Extracted data START
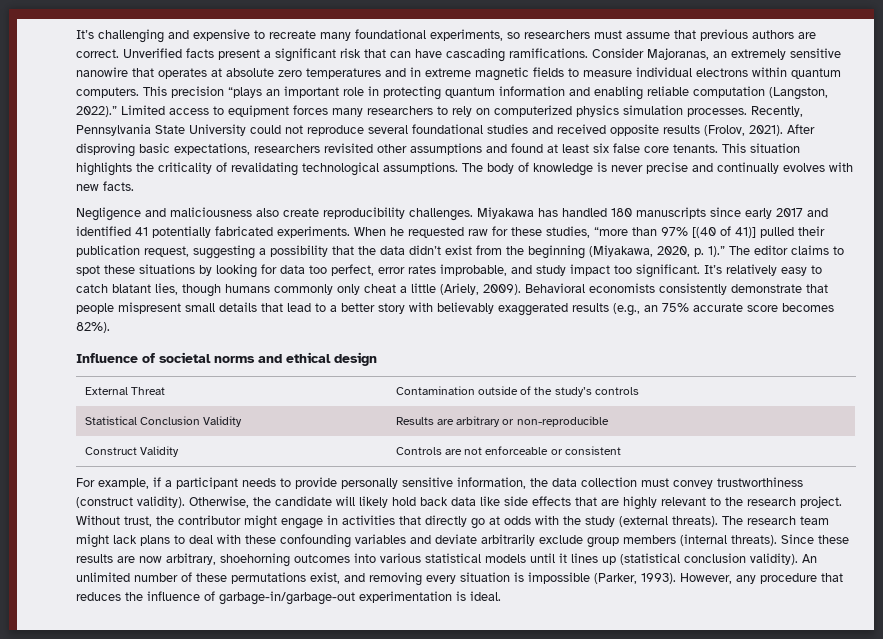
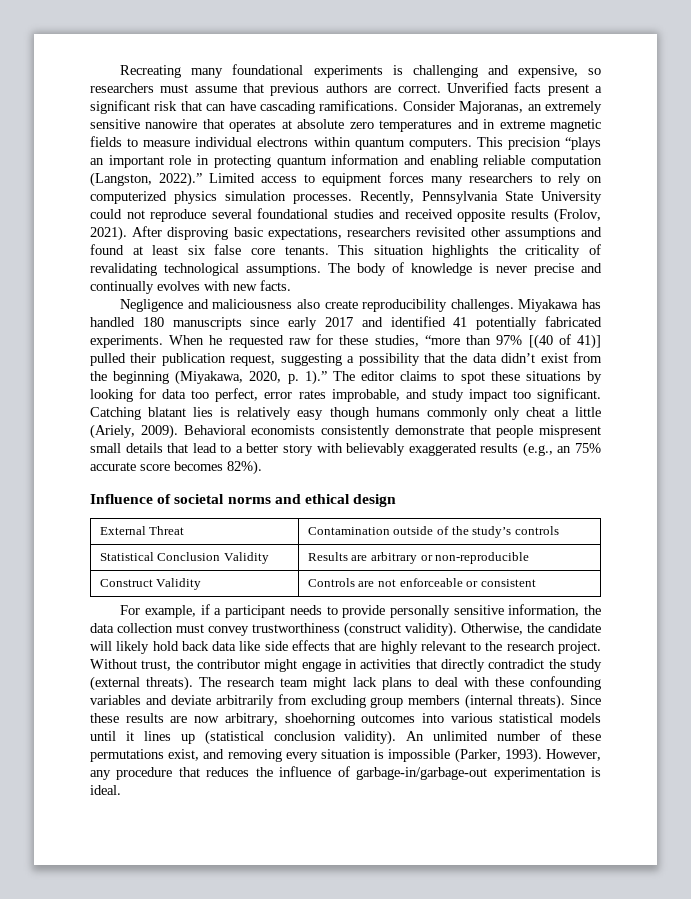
- It’s challenging and expensive to recreate many foundational experiments, so researchers must assume that previous authors are correct.
+ Recreating many foundational experiments is challenging and expensive, so researchers must assume that previous authors are correct.
- It’s relatively easy to catch blatant lies, though humans commonly only cheat a little (Ariely, 2009).
+ Catching blatant lies is relatively easy though humans commonly only cheat a little (Ariely, 2009).
- Without trust, the contributor might engage in activities that directly go at odds with the study (external threats).
+ Without trust, the contributor might engage in activities that directly contradict the study (external threats).
- The research team might lack plans to deal with these confounding variables and deviate arbitrarily exclude group members (internal threats).
+ The research team might lack plans to deal with these confounding variables and deviate arbitrarily from excluding group members (internal threats).

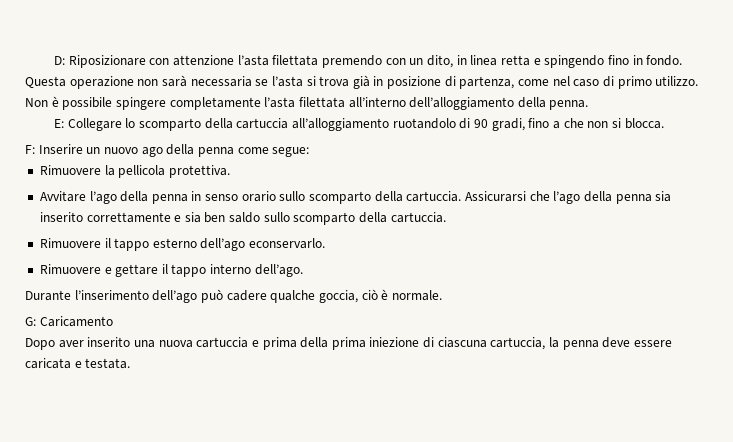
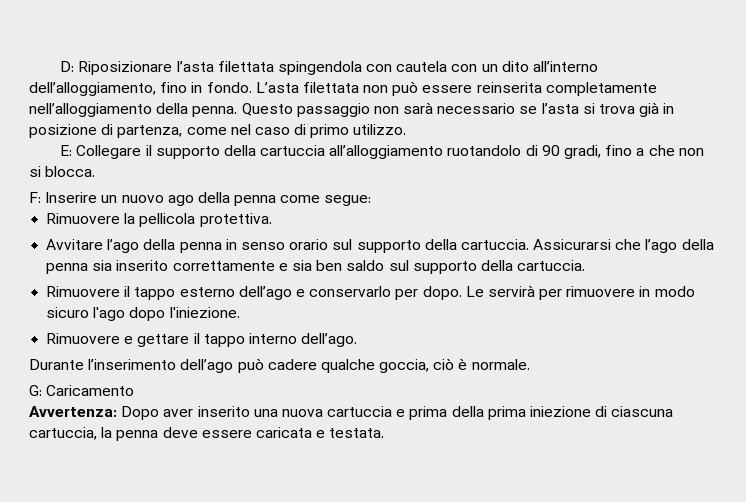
- D: Riposizionare con attenzione l’asta filettata premendo con un dito, in linea retta e spingendo fino in fondo. Questa operazione non sarà necessaria se l’asta si trova già in posizione di partenza, come nel caso di primo utilizzo. Non è possibile spingere completamente l’asta filettata all’interno dell’alloggiamento della penna.
+ D: Riposizionare l’asta filettata spingendola con cautela con un dito all’interno dell’alloggiamento, fino in fondo. L’asta filettata non può essere reinserita completamente nell’alloggiamento della penna. Questo passaggio non sarà necessario se l’asta si trova già in posizione di partenza, come nel caso di primo utilizzo.
- E: Collegare lo scomparto della cartuccia all’alloggiamento ruotandolo di 90 gradi, fino a che non si blocca.
+ E: Collegare il supporto della cartuccia all’alloggiamento ruotandolo di 90 gradi, fino a che non si blocca.
- Avvitare l’ago della penna in senso orario sullo scomparto della cartuccia.
+ Avvitare l’ago della penna in senso orario sul supporto della cartuccia.
- Assicurarsi che l’ago della penna sia inserito correttamente e sia ben saldo sullo scomparto della cartuccia.
+ Assicurarsi che l’ago della penna sia inserito correttamente e sia ben saldo sul supporto della cartuccia.
- Rimuovere il tappo esterno dell’ago econservarlo.
+ Rimuovere il tappo esterno dell’ago e conservarlo per dopo. Le servirà per rimuovere in modo sicuro l'ago dopo l'iniezione.
- Dopo aver inserito una nuova cartuccia e prima della prima iniezione di ciascuna cartuccia, la penna deve essere caricata e testata.
+ Avvertenza: Dopo aver inserito una nuova cartuccia e prima della prima iniezione di ciascuna cartuccia, la penna deve essere caricata e testata.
Extracted data END
[Exercise]
Repeat exactly the lines from the first line of the records above through the line containing "excluding group members (internal threats).", both included. Leave out the pictures.

[Task response]
- It’s challenging and expensive to recreate many foundational experiments, so researchers must assume that previous authors are correct.
+ Recreating many foundational experiments is challenging and expensive, so researchers must assume that previous authors are correct.
- It’s relatively easy to catch blatant lies, though humans commonly only cheat a little (Ariely, 2009).
+ Catching blatant lies is relatively easy though humans commonly only cheat a little (Ariely, 2009).
- Without trust, the contributor might engage in activities that directly go at odds with the study (external threats).
+ Without trust, the contributor might engage in activities that directly contradict the study (external threats).
- The research team might lack plans to deal with these confounding variables and deviate arbitrarily exclude group members (internal threats).
+ The research team might lack plans to deal with these confounding variables and deviate arbitrarily from excluding group members (internal threats).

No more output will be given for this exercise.